Friday, April 3, 2009
Ho Chi Minh by Pierre Brocheux
He was thirsty for knowledge, and spent all his free time on board ship reading, writing, working on his French, and learning English, while his friends spent their time sleeping, playing cards or getting drunk. Not content with simply being cultivated, he wanted to educate others, starting with his own Vietnamese acquaintances. Many of them were illiterate and unschooled, and so Thanh taught them to read and write quoc ngu and urged them to behave so as not to tarnish the image of Vietnam and the reputation of its people. A certain cook who usually spent his salary on games of chance and loose women, for example, thanked Thanh for teaching him, for helping him save money, behave with dignity, and rid his speech of foul language.
One should not see these accounts as mere products of an iconography, as edifying inventions, inasmuch as Ho Chi Minh later behaved in exactly the same manner. His conduct was the same as communist leader and as President of the Democratic Republic of Vietnam, with his own people or with foreigners, and with his followers as with his adversaries.
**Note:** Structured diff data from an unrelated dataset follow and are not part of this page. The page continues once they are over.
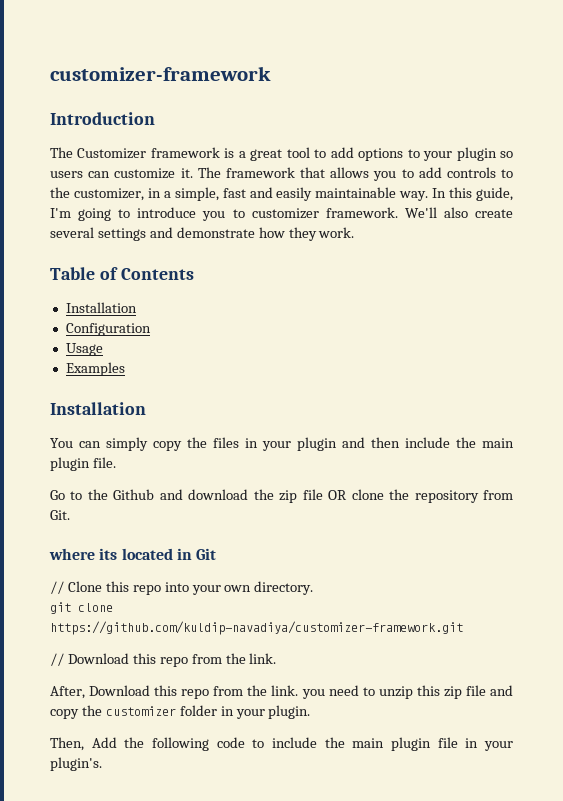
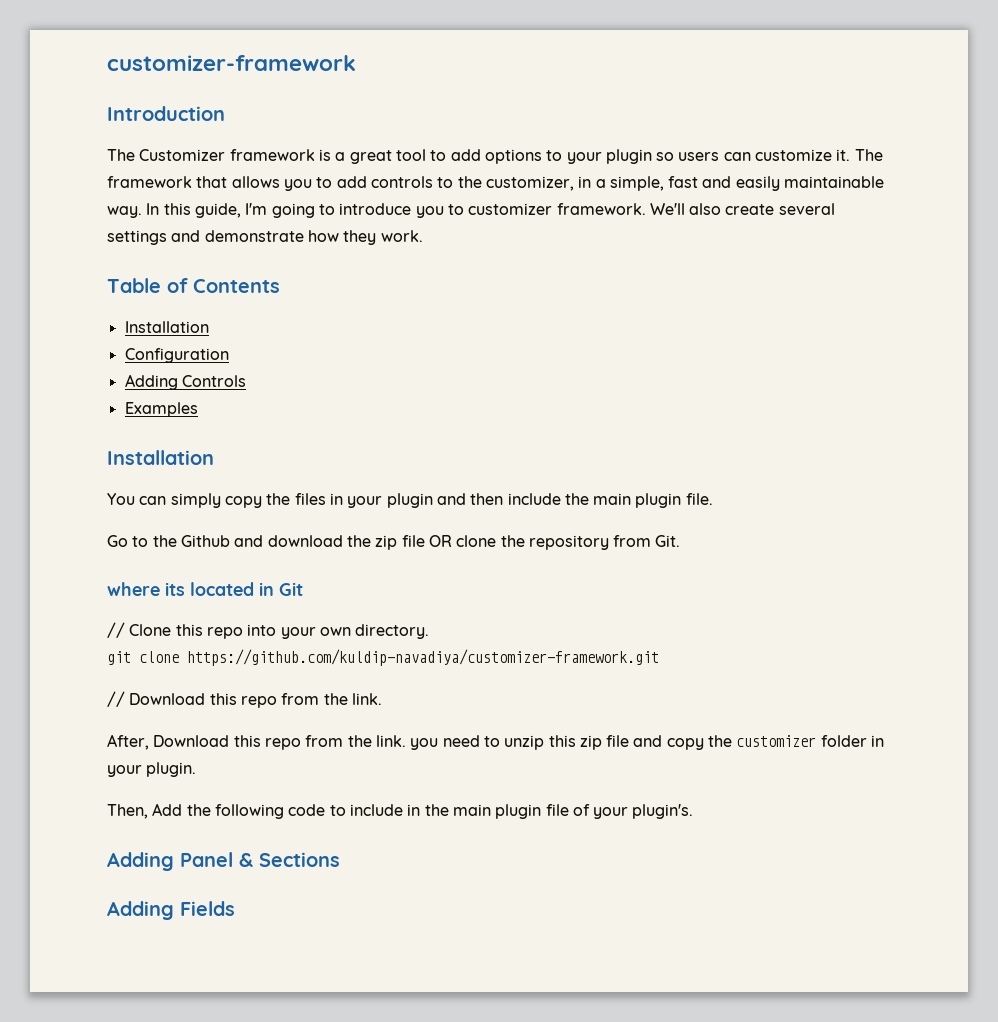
- Usage
+ Adding Controls
- Then, Add the following code to include the main plugin file in your plugin's.
+ Then, Add the following code to include in the main plugin file of your plugin's.
+ Adding Panel & Sections
+ Adding Fields

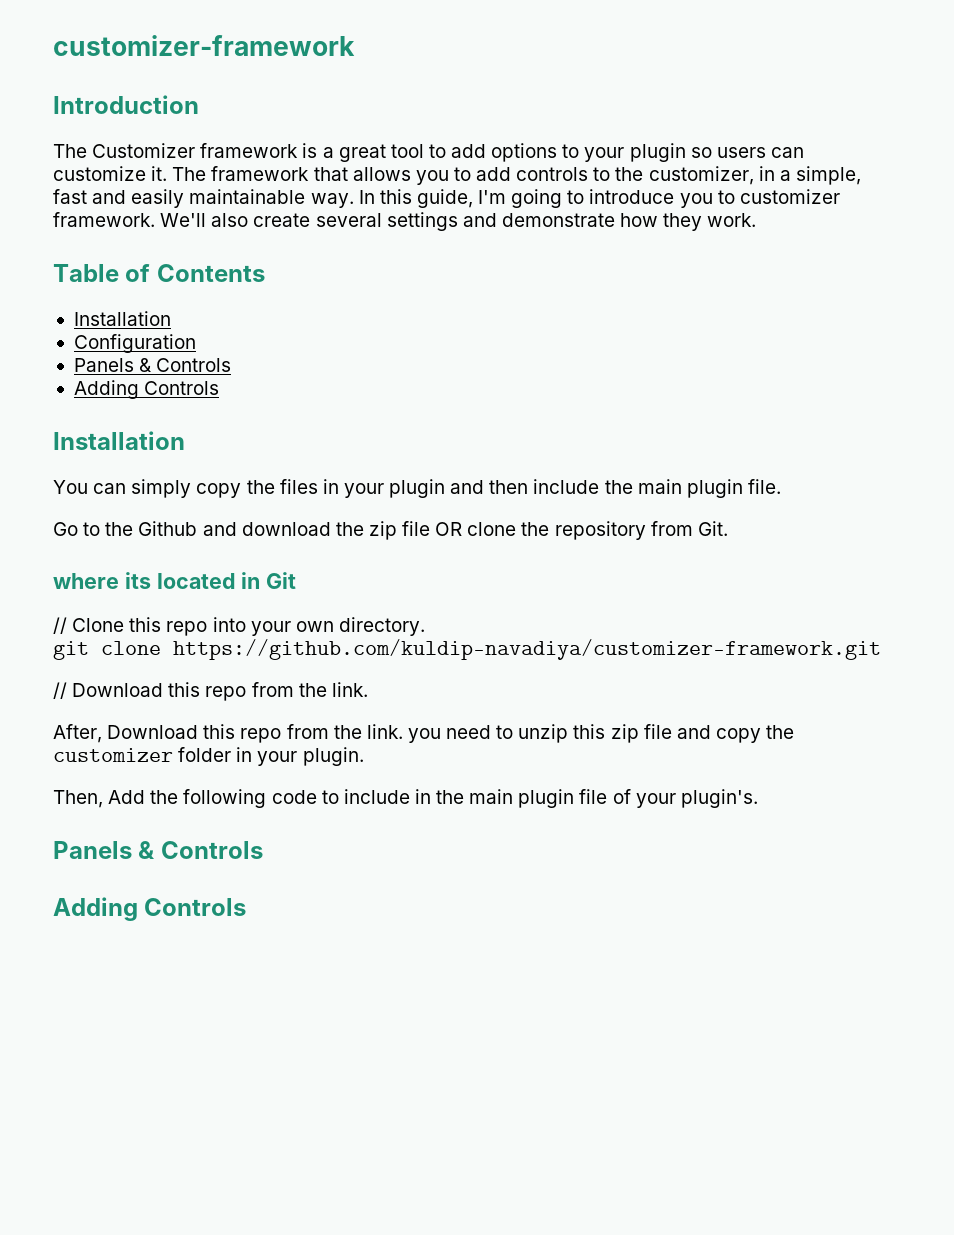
  Configuration
+ Panels & Controls
  Adding Controls
- Examples
  Then, Add the following code to include in the main plugin file of your plugin's.
- Adding Panel & Sections
- Adding Fields
+ Panels & Controls
+ Adding Controls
Those who knew him remember his easy manner and his talent as a teacher, which helped spread his ideas. He used a simple vocabulary and very imagistic language, incorporating popular proverbs and anecdotes inspired by such authors as Tolstoy, Anatole France, and Shakespeare, which of course delighted his audience. He also wrote short plays and historical sketches, as well as songs about the national hero Tran Hung Dao.
Jean Sainteny was also quite impressed with Ho, and he wrote:"From our first meeting on 15 October 1945, I had the conviction...that Ho Chi Minh was a person of the first order." The young lieutenant Francois Missoffe was part of the Sainteny mission and also liked Ho, the "small skinny fellow" who was "upbeat, very curious, asks about everything, makes others talk a lot. I will also be meeting frequently with him. He is very sensitive. He never gives the impression of having already made up his mind about things."
He lead the war of resistance by drawing on his philosophy of human relations, by preferring face to face encounters, direct dialogue, and correspondence in verse, and by reciting proverbs rather than presenting arguments based on the rules of Marxist dialectic.